TASK MATERIAL: Begin

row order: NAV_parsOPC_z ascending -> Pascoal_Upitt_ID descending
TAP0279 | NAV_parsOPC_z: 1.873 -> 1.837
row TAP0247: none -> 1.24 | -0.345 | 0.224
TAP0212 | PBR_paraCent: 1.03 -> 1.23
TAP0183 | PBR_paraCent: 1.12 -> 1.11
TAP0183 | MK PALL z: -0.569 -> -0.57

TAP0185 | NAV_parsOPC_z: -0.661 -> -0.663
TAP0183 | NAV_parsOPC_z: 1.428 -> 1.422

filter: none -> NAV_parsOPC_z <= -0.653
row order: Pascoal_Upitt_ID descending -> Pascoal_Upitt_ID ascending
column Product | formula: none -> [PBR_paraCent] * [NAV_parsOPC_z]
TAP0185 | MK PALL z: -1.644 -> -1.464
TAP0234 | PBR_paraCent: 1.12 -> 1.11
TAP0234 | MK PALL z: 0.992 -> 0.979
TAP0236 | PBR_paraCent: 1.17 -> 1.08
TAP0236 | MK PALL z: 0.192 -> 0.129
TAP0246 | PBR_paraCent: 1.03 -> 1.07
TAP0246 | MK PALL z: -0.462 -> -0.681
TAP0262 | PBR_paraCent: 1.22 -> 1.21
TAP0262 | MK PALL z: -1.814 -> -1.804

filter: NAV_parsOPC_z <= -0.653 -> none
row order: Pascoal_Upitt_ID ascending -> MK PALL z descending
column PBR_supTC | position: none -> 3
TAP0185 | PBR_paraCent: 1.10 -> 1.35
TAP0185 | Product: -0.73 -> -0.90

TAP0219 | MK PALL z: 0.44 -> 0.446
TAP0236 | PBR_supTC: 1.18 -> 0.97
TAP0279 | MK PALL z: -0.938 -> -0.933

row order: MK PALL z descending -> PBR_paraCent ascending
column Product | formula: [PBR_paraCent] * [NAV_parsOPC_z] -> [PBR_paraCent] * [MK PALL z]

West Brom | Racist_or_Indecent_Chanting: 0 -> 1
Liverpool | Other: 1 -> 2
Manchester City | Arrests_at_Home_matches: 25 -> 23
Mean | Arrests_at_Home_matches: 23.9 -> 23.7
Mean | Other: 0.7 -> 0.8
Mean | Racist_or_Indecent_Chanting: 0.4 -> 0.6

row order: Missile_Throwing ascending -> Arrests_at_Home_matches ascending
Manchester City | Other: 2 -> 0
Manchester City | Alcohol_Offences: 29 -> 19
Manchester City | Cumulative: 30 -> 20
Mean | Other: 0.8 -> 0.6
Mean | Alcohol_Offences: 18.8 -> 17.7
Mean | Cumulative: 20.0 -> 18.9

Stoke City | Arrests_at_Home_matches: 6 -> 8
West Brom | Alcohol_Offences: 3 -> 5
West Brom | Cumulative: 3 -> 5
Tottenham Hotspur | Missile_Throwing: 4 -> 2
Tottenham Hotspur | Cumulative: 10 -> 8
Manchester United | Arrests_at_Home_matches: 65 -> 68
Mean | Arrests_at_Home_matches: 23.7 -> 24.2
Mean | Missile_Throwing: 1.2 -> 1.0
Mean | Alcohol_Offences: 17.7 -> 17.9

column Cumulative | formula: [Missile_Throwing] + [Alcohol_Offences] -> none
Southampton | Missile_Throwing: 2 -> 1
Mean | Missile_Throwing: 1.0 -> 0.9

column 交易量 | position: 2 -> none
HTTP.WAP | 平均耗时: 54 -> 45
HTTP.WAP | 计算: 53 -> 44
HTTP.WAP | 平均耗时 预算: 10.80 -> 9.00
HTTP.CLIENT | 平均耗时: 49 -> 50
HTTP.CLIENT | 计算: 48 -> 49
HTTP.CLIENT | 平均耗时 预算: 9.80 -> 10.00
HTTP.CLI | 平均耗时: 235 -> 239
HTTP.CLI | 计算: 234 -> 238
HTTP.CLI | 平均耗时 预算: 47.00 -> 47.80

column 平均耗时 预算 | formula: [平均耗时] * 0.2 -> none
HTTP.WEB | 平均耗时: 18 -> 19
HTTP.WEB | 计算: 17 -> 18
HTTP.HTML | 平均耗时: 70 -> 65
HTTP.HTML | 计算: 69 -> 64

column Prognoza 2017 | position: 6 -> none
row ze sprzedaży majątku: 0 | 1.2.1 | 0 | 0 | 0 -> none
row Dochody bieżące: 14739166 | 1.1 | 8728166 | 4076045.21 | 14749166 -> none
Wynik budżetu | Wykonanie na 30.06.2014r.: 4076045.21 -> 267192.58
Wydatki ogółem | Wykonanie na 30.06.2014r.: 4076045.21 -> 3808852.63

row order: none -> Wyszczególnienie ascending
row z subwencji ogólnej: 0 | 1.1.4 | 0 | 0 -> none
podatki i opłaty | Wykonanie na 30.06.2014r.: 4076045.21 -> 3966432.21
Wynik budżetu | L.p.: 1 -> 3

TASK MATERIAL: End

-- WHAT YOU WILL DO --
Report how many lines of the data above include "Manchester", giving the number and no other words.

-- SOLUTION TO THIS EXERCISE --
5